Exercise material:
---*---
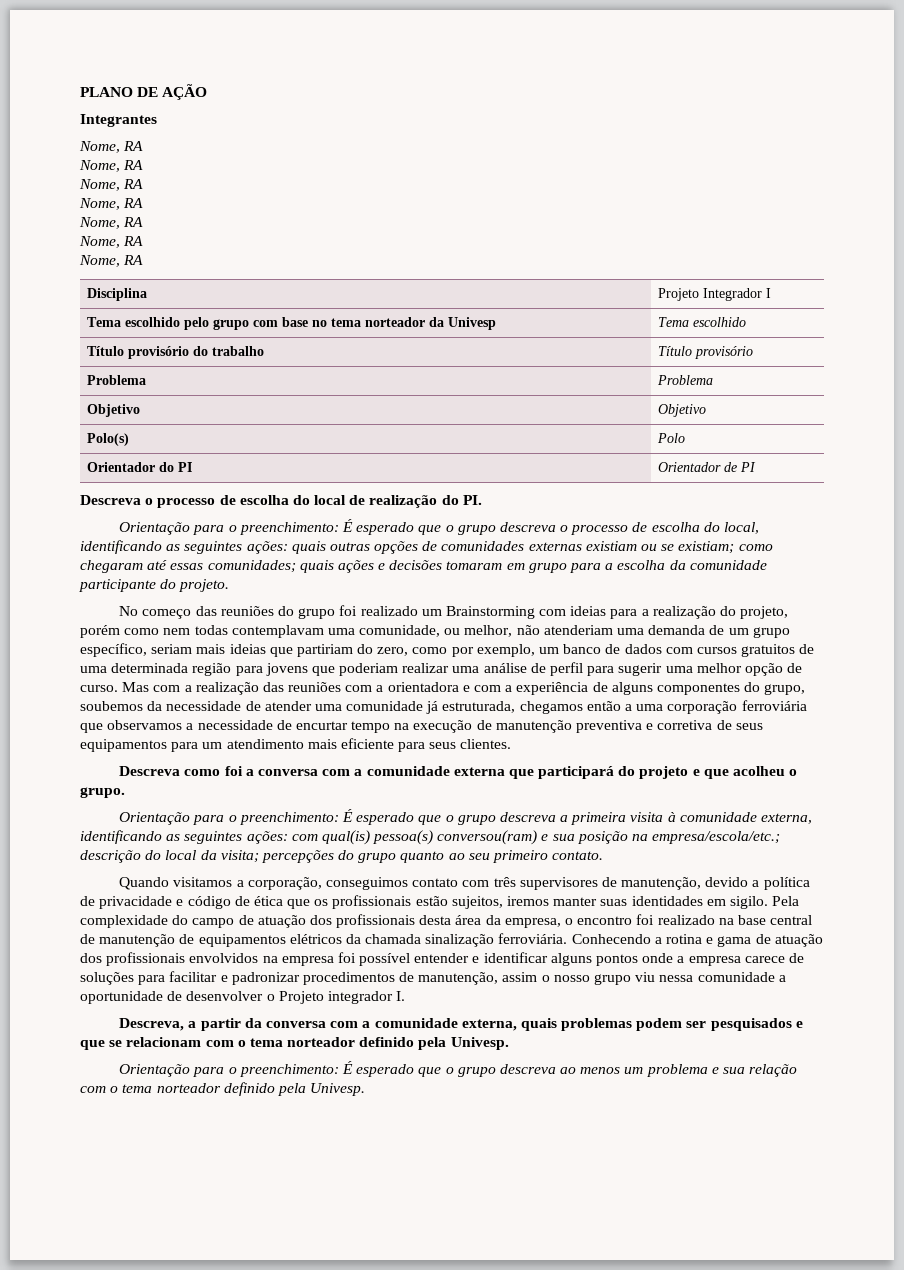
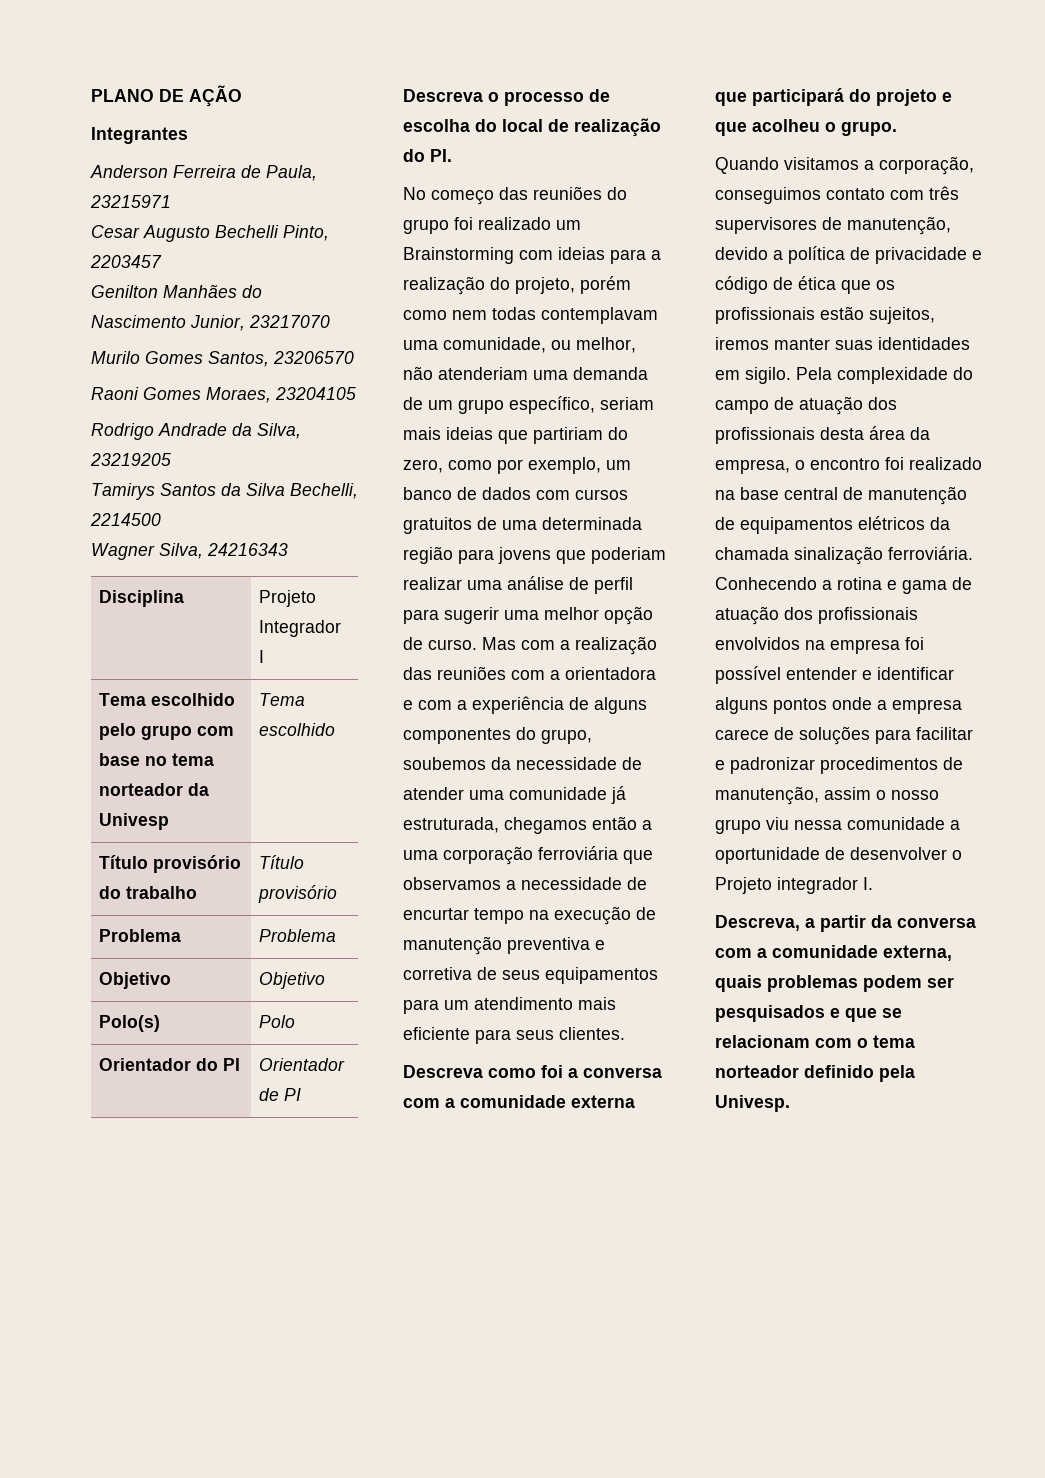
  Integrantes
- Nome, RA
- Nome, RA
- Nome, RA
- Nome, RA
- Nome, RA
- Nome, RA
- Nome, RA
+ Anderson Ferreira de Paula, 23215971
+ Cesar Augusto Bechelli Pinto, 2203457
+ Genilton Manhães do Nascimento Junior, 23217070
+ Murilo Gomes Santos, 23206570
+ Raoni Gomes Moraes, 23204105
+ Rodrigo Andrade da Silva, 23219205
+ Tamirys Santos da Silva Bechelli, 2214500
+ Wagner Silva, 24216343
- Orientação para o preenchimento: É esperado que o grupo descreva o processo de escolha do local, identificando as seguintes ações: quais outras opções de comunidades externas existiam ou se existiam; como chegaram até essas comunidades; quais ações e decisões tomaram em grupo para a escolha da comunidade participante do projeto.
- Orientação para o preenchimento: É esperado que o grupo descreva a primeira visita à comunidade externa, identificando as seguintes ações: com qual(is) pessoa(s) conversou(ram) e sua posição na empresa/escola/etc.; descrição do local da visita; percepções do grupo quanto ao seu primeiro contato.
- Orientação para o preenchimento: É esperado que o grupo descreva ao menos um problema e sua relação com o tema norteador definido pela Univesp.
---*---
Task brief: All of the records should be output exactly as they stand, with pictures omitted.

Solution to the exercise:
  Integrantes
- Nome, RA
- Nome, RA
- Nome, RA
- Nome, RA
- Nome, RA
- Nome, RA
- Nome, RA
+ Anderson Ferreira de Paula, 23215971
+ Cesar Augusto Bechelli Pinto, 2203457
+ Genilton Manhães do Nascimento Junior, 23217070
+ Murilo Gomes Santos, 23206570
+ Raoni Gomes Moraes, 23204105
+ Rodrigo Andrade da Silva, 23219205
+ Tamirys Santos da Silva Bechelli, 2214500
+ Wagner Silva, 24216343
- Orientação para o preenchimento: É esperado que o grupo descreva o processo de escolha do local, identificando as seguintes ações: quais outras opções de comunidades externas existiam ou se existiam; como chegaram até essas comunidades; quais ações e decisões tomaram em grupo para a escolha da comunidade participante do projeto.
- Orientação para o preenchimento: É esperado que o grupo descreva a primeira visita à comunidade externa, identificando as seguintes ações: com qual(is) pessoa(s) conversou(ram) e sua posição na empresa/escola/etc.; descrição do local da visita; percepções do grupo quanto ao seu primeiro contato.
- Orientação para o preenchimento: É esperado que o grupo descreva ao menos um problema e sua relação com o tema norteador definido pela Univesp.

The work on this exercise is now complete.